[Modification records]
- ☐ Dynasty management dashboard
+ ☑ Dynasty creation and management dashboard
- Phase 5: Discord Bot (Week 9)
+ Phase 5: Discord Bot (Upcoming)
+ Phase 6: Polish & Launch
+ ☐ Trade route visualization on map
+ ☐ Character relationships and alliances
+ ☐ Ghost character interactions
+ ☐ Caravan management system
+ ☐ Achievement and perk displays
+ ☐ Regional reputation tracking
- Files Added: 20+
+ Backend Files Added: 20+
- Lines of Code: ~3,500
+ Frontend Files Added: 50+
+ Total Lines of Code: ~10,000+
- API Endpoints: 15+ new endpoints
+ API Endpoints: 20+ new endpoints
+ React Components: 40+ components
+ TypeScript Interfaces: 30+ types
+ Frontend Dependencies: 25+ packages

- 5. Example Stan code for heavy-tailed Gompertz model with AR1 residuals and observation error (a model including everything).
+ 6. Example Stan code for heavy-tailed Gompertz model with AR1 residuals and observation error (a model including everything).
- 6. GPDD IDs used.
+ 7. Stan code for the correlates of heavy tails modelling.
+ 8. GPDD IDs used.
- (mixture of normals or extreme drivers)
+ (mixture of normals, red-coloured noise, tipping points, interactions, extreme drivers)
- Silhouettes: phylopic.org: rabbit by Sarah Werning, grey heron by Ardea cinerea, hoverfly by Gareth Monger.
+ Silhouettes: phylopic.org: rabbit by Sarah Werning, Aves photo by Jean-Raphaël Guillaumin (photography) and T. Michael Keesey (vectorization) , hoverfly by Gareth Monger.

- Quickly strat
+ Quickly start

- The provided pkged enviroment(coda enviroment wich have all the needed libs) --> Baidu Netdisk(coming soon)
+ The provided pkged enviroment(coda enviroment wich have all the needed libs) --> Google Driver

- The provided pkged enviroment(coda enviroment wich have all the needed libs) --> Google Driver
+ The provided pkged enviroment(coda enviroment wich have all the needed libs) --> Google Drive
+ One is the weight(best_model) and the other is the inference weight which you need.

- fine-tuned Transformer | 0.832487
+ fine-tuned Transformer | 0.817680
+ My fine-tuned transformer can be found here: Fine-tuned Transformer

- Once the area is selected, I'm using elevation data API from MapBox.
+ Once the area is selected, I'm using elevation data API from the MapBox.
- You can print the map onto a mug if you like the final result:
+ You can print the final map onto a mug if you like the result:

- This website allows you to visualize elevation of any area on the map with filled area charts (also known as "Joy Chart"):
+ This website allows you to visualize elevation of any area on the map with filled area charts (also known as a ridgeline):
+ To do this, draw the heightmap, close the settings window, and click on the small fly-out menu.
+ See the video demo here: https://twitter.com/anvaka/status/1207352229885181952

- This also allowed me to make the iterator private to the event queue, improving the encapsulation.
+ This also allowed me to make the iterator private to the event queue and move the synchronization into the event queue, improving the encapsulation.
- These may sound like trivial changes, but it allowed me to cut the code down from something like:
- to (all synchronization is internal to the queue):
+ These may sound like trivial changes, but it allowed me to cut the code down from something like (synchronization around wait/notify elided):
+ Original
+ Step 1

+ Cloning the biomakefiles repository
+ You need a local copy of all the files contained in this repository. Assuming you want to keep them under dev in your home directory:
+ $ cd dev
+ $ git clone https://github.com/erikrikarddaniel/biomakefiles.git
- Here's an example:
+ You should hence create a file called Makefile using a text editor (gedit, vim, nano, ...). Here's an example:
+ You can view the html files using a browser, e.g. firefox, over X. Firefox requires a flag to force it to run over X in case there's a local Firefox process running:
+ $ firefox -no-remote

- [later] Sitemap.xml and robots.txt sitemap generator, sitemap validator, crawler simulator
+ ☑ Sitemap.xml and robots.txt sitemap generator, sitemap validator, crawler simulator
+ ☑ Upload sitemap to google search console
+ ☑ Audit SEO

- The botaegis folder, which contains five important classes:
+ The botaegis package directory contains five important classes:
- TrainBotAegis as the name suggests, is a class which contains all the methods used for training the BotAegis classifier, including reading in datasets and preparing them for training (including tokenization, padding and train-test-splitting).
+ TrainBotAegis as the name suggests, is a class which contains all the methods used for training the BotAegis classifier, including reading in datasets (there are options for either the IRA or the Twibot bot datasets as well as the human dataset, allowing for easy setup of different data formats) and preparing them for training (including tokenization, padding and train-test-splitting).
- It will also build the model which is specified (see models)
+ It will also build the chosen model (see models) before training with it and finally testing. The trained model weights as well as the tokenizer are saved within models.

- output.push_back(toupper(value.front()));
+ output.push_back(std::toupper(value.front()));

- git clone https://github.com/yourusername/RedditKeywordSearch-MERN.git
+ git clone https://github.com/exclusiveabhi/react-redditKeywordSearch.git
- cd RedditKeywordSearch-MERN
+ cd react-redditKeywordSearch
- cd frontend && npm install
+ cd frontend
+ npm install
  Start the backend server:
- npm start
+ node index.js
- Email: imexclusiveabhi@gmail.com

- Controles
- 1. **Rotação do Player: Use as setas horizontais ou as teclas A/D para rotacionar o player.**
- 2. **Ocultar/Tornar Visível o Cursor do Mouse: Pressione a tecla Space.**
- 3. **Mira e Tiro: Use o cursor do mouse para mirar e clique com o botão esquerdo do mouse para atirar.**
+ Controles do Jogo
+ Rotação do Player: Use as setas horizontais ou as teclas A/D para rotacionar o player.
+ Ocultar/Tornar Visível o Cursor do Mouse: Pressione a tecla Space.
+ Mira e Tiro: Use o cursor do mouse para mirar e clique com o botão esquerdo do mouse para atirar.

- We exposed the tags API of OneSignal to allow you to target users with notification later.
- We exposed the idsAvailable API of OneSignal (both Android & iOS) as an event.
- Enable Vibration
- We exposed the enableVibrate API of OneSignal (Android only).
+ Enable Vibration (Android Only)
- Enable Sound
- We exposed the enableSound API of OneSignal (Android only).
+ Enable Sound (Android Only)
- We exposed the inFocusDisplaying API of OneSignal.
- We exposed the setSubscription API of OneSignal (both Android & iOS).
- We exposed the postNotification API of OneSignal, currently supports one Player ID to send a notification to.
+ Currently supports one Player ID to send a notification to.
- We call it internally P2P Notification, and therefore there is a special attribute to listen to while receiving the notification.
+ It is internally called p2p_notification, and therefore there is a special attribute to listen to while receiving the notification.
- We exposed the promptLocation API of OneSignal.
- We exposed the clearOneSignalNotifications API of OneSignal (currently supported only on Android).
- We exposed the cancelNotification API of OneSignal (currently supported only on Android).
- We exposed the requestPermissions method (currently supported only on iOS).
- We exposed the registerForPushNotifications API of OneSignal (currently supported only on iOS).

### What to produce
Each line of the data must be set down again as it is.

### Worked solution
- ☐ Dynasty management dashboard
+ ☑ Dynasty creation and management dashboard
- Phase 5: Discord Bot (Week 9)
+ Phase 5: Discord Bot (Upcoming)
+ Phase 6: Polish & Launch
+ ☐ Trade route visualization on map
+ ☐ Character relationships and alliances
+ ☐ Ghost character interactions
+ ☐ Caravan management system
+ ☐ Achievement and perk displays
+ ☐ Regional reputation tracking
- Files Added: 20+
+ Backend Files Added: 20+
- Lines of Code: ~3,500
+ Frontend Files Added: 50+
+ Total Lines of Code: ~10,000+
- API Endpoints: 15+ new endpoints
+ API Endpoints: 20+ new endpoints
+ React Components: 40+ components
+ TypeScript Interfaces: 30+ types
+ Frontend Dependencies: 25+ packages

- 5. Example Stan code for heavy-tailed Gompertz model with AR1 residuals and observation error (a model including everything).
+ 6. Example Stan code for heavy-tailed Gompertz model with AR1 residuals and observation error (a model including everything).
- 6. GPDD IDs used.
+ 7. Stan code for the correlates of heavy tails modelling.
+ 8. GPDD IDs used.
- (mixture of normals or extreme drivers)
+ (mixture of normals, red-coloured noise, tipping points, interactions, extreme drivers)
- Silhouettes: phylopic.org: rabbit by Sarah Werning, grey heron by Ardea cinerea, hoverfly by Gareth Monger.
+ Silhouettes: phylopic.org: rabbit by Sarah Werning, Aves photo by Jean-Raphaël Guillaumin (photography) and T. Michael Keesey (vectorization) , hoverfly by Gareth Monger.

- Quickly strat
+ Quickly start

- The provided pkged enviroment(coda enviroment wich have all the needed libs) --> Baidu Netdisk(coming soon)
+ The provided pkged enviroment(coda enviroment wich have all the needed libs) --> Google Driver

- The provided pkged enviroment(coda enviroment wich have all the needed libs) --> Google Driver
+ The provided pkged enviroment(coda enviroment wich have all the needed libs) --> Google Drive
+ One is the weight(best_model) and the other is the inference weight which you need.

- fine-tuned Transformer | 0.832487
+ fine-tuned Transformer | 0.817680
+ My fine-tuned transformer can be found here: Fine-tuned Transformer

- Once the area is selected, I'm using elevation data API from MapBox.
+ Once the area is selected, I'm using elevation data API from the MapBox.
- You can print the map onto a mug if you like the final result:
+ You can print the final map onto a mug if you like the result:

- This website allows you to visualize elevation of any area on the map with filled area charts (also known as "Joy Chart"):
+ This website allows you to visualize elevation of any area on the map with filled area charts (also known as a ridgeline):
+ To do this, draw the heightmap, close the settings window, and click on the small fly-out menu.
+ See the video demo here: https://twitter.com/anvaka/status/1207352229885181952

- This also allowed me to make the iterator private to the event queue, improving the encapsulation.
+ This also allowed me to make the iterator private to the event queue and move the synchronization into the event queue, improving the encapsulation.
- These may sound like trivial changes, but it allowed me to cut the code down from something like:
- to (all synchronization is internal to the queue):
+ These may sound like trivial changes, but it allowed me to cut the code down from something like (synchronization around wait/notify elided):
+ Original
+ Step 1

+ Cloning the biomakefiles repository
+ You need a local copy of all the files contained in this repository. Assuming you want to keep them under dev in your home directory:
+ $ cd dev
+ $ git clone https://github.com/erikrikarddaniel/biomakefiles.git
- Here's an example:
+ You should hence create a file called Makefile using a text editor (gedit, vim, nano, ...). Here's an example:
+ You can view the html files using a browser, e.g. firefox, over X. Firefox requires a flag to force it to run over X in case there's a local Firefox process running:
+ $ firefox -no-remote

- [later] Sitemap.xml and robots.txt sitemap generator, sitemap validator, crawler simulator
+ ☑ Sitemap.xml and robots.txt sitemap generator, sitemap validator, crawler simulator
+ ☑ Upload sitemap to google search console
+ ☑ Audit SEO

- The botaegis folder, which contains five important classes:
+ The botaegis package directory contains five important classes:
- TrainBotAegis as the name suggests, is a class which contains all the methods used for training the BotAegis classifier, including reading in datasets and preparing them for training (including tokenization, padding and train-test-splitting).
+ TrainBotAegis as the name suggests, is a class which contains all the methods used for training the BotAegis classifier, including reading in datasets (there are options for either the IRA or the Twibot bot datasets as well as the human dataset, allowing for easy setup of different data formats) and preparing them for training (including tokenization, padding and train-test-splitting).
- It will also build the model which is specified (see models)
+ It will also build the chosen model (see models) before training with it and finally testing. The trained model weights as well as the tokenizer are saved within models.

- output.push_back(toupper(value.front()));
+ output.push_back(std::toupper(value.front()));

- git clone https://github.com/yourusername/RedditKeywordSearch-MERN.git
+ git clone https://github.com/exclusiveabhi/react-redditKeywordSearch.git
- cd RedditKeywordSearch-MERN
+ cd react-redditKeywordSearch
- cd frontend && npm install
+ cd frontend
+ npm install
  Start the backend server:
- npm start
+ node index.js
- Email: imexclusiveabhi@gmail.com

- Controles
- 1. **Rotação do Player: Use as setas horizontais ou as teclas A/D para rotacionar o player.**
- 2. **Ocultar/Tornar Visível o Cursor do Mouse: Pressione a tecla Space.**
- 3. **Mira e Tiro: Use o cursor do mouse para mirar e clique com o botão esquerdo do mouse para atirar.**
+ Controles do Jogo
+ Rotação do Player: Use as setas horizontais ou as teclas A/D para rotacionar o player.
+ Ocultar/Tornar Visível o Cursor do Mouse: Pressione a tecla Space.
+ Mira e Tiro: Use o cursor do mouse para mirar e clique com o botão esquerdo do mouse para atirar.

- We exposed the tags API of OneSignal to allow you to target users with notification later.
- We exposed the idsAvailable API of OneSignal (both Android & iOS) as an event.
- Enable Vibration
- We exposed the enableVibrate API of OneSignal (Android only).
+ Enable Vibration (Android Only)
- Enable Sound
- We exposed the enableSound API of OneSignal (Android only).
+ Enable Sound (Android Only)
- We exposed the inFocusDisplaying API of OneSignal.
- We exposed the setSubscription API of OneSignal (both Android & iOS).
- We exposed the postNotification API of OneSignal, currently supports one Player ID to send a notification to.
+ Currently supports one Player ID to send a notification to.
- We call it internally P2P Notification, and therefore there is a special attribute to listen to while receiving the notification.
+ It is internally called p2p_notification, and therefore there is a special attribute to listen to while receiving the notification.
- We exposed the promptLocation API of OneSignal.
- We exposed the clearOneSignalNotifications API of OneSignal (currently supported only on Android).
- We exposed the cancelNotification API of OneSignal (currently supported only on Android).
- We exposed the requestPermissions method (currently supported only on iOS).
- We exposed the registerForPushNotifications API of OneSignal (currently supported only on iOS).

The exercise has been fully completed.